I found myself looking for a book on Python to self-study, specifically on how to use it for webscraping. I landed on Automate The Boring Stuff, and sure enough, there was a chapter on webscraping. As much as I wanted to skip half the book and just start webscraping, I knew from experience that with computer science and coding, surprises will come up. So I decided to start from the ground up, learning and working with data types, structures, common functions and handling errors in Python. I found most of the book to be relatively painless and practical. The examples and exercises are well thought out and make for easy learning.
This article will go through two examples of webscraping with Python. The first one, collecting Canadian Underwriter “insPRESS” article headlines, dates and authors, is fairly straightforward. It served as a great exercise to get my feet wet. The second example is what I’m really trying to achieve: collecting box score team stats from every regular season NFL game in 2017. Now this one, I had to put on my thinking cap to get the data into a specific structure. Diving right in…
Finding the Desired Web Page Elements
In a nutshell, the two-step webscraping process I learned is: download a web page using a Python module called requests, then extract specific parts of the web page using the BeautifulSoup module.
So on the first example. Let’s orient ourselves around the Canadian Underwriter insPRESS articles listing:
The Canadian Underwriter website lists their “insPRESS” articles, about a dozen per page. Each page has a consistent link/URL format:
Each listed article is displayed in a box, containing sections for the headline and subheadline. While we’re here, we also need to determine how these components of the web page are coded under the hood. I happen to be using the Google Chrome web browser. There, we right-click the section we’re interested in and select “Inspect.” Other browsers should have an equivalent functionality.
Make note of where our information is located. The headline and subheadline are embedded within the <h4 class=”headline media-heading“> tag and the <small class=”meta“> tag respectively, and hierarchically under the <div class=”media-body“> tag.
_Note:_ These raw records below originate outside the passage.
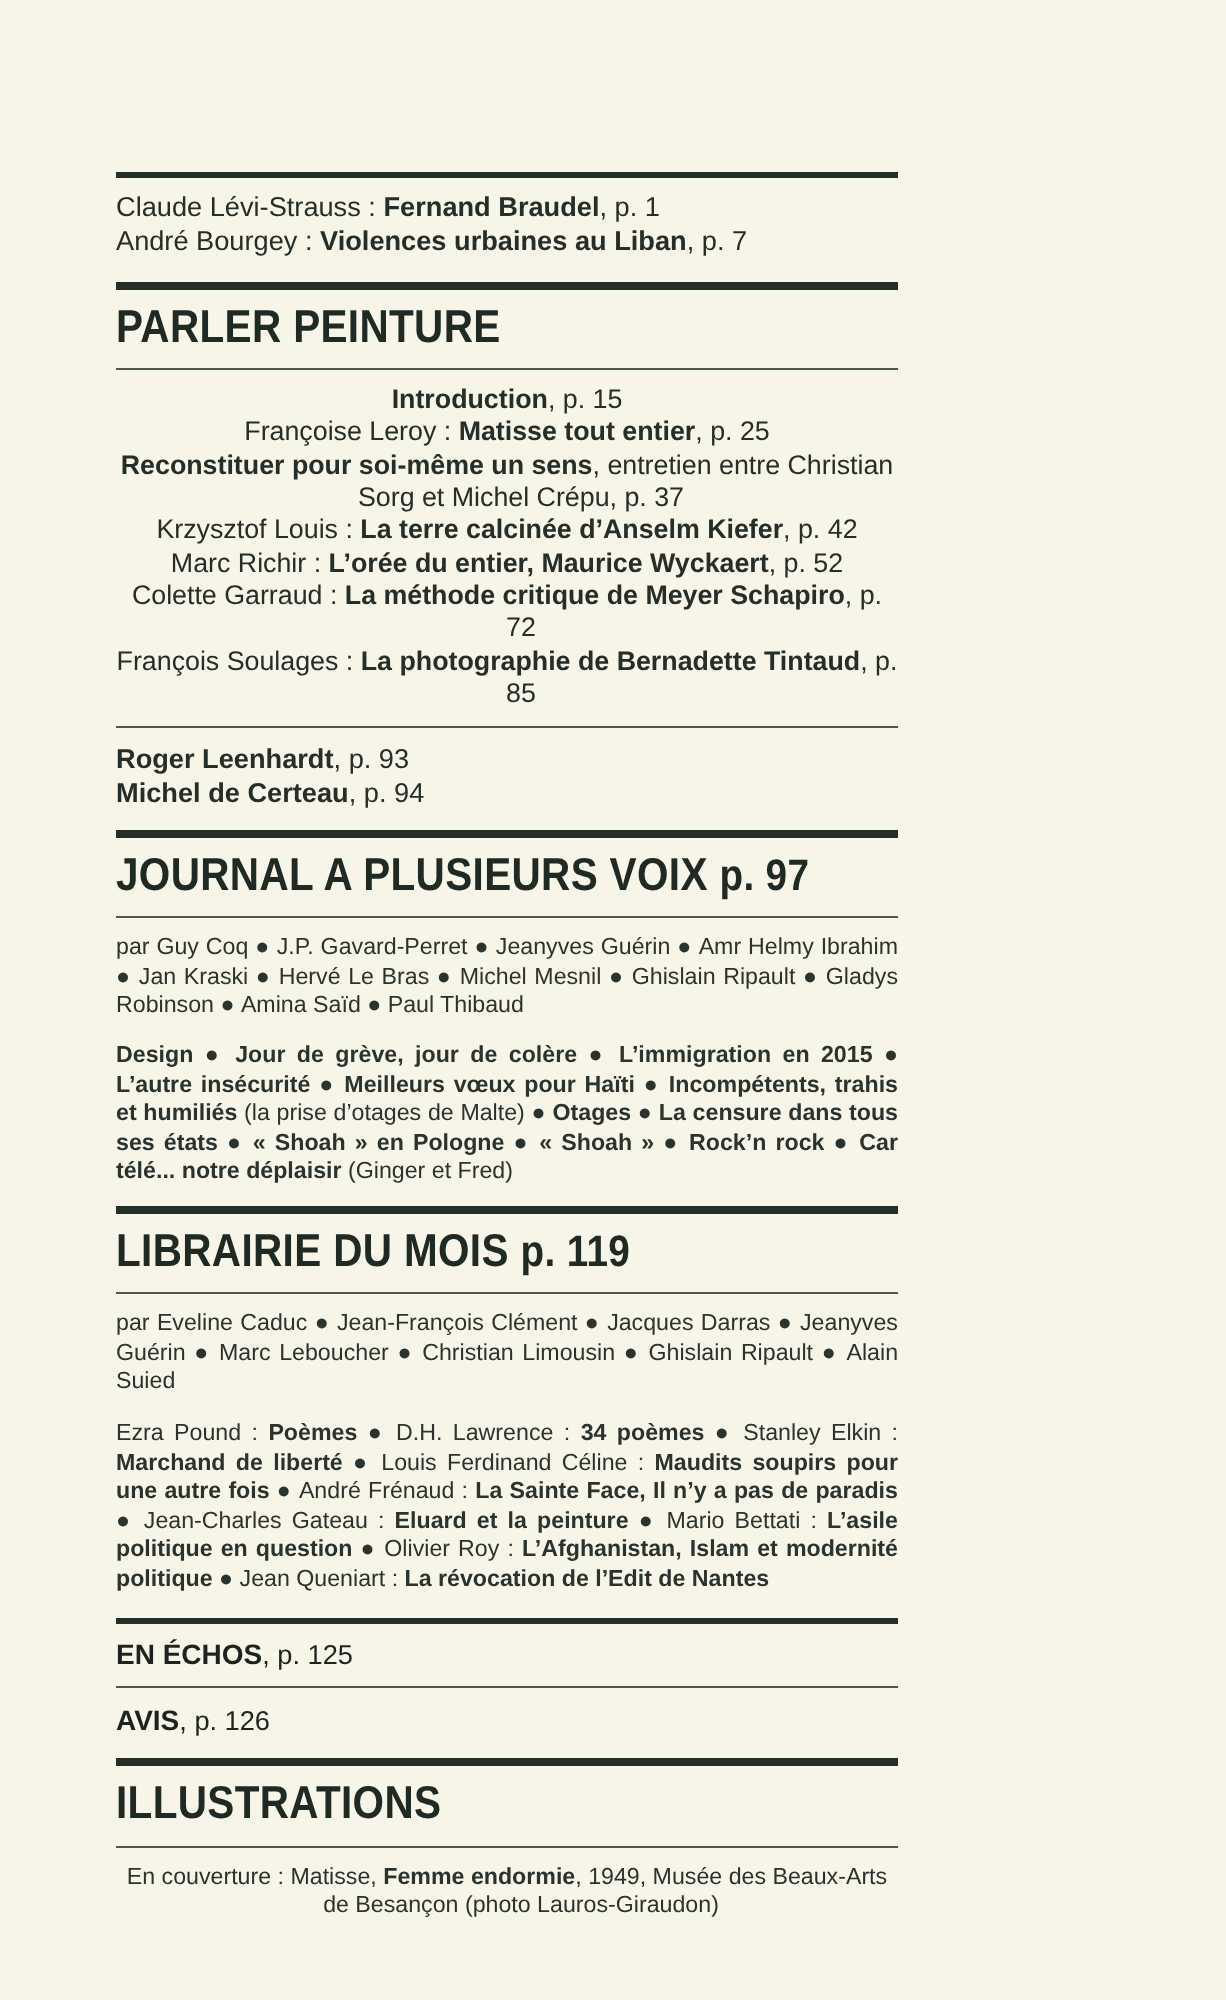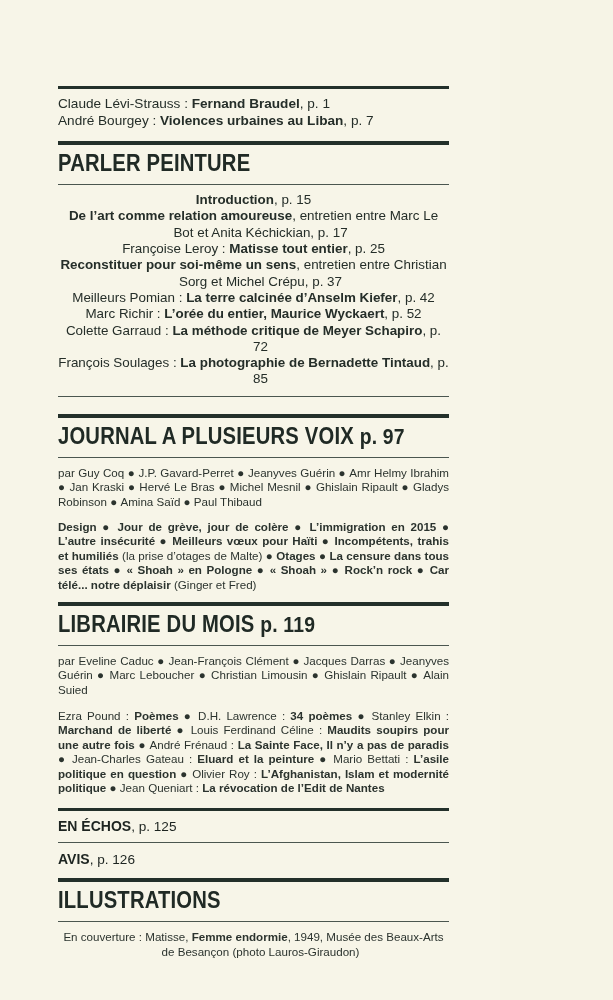"De l’art comme relation amoureuse," div.entry { html: <div><span></span><b>De l’art comme relation amoureuse</b><span>, entretien entre Marc Le Bot et Anita Kéchickian, p. 17</span></div> -> none }
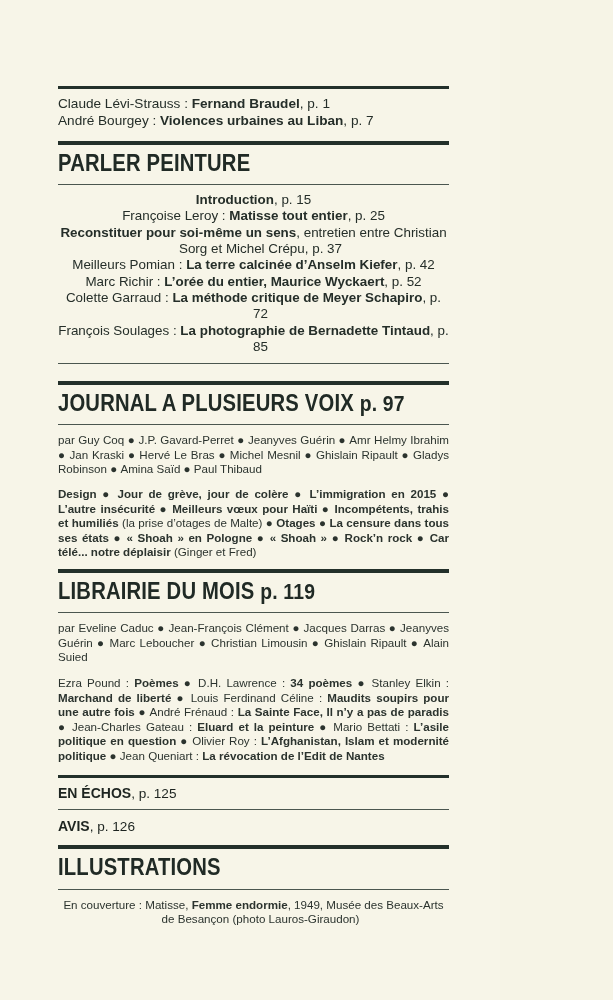"Meilleurs Pomian :" span { text: Meilleurs Pomian -> Krzysztof Louis }
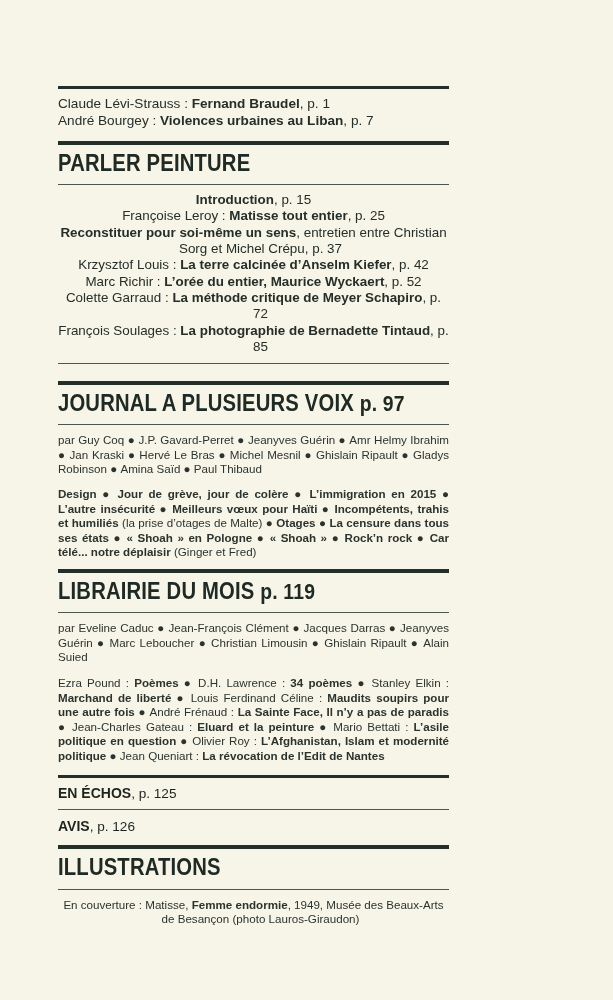"Roger Leenhardt, p. 93" div.entry-block { html: none -> <div> <div><b>Roger Leenhardt</b><span>, p. 93</span></div> <div><b>Michel de Certeau</b><span>, p. 94</span></div> </div> }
Now we have enough information to formulate a Python script that captures this basic article information. Our first step of the two-step process is to download the web page using requests. We do this with the following code:
At this point, the webpage variable holds the full textual (code) script that builds what the user sees on their internet browser. More specifically, the .get function prompts an initialization of a Response object when url is requested from the client/computer. Then the .text function of that Response object captures the textual representation of the web page/Response.
The second step is to extract parts of this web page with the BeautifulSoup module.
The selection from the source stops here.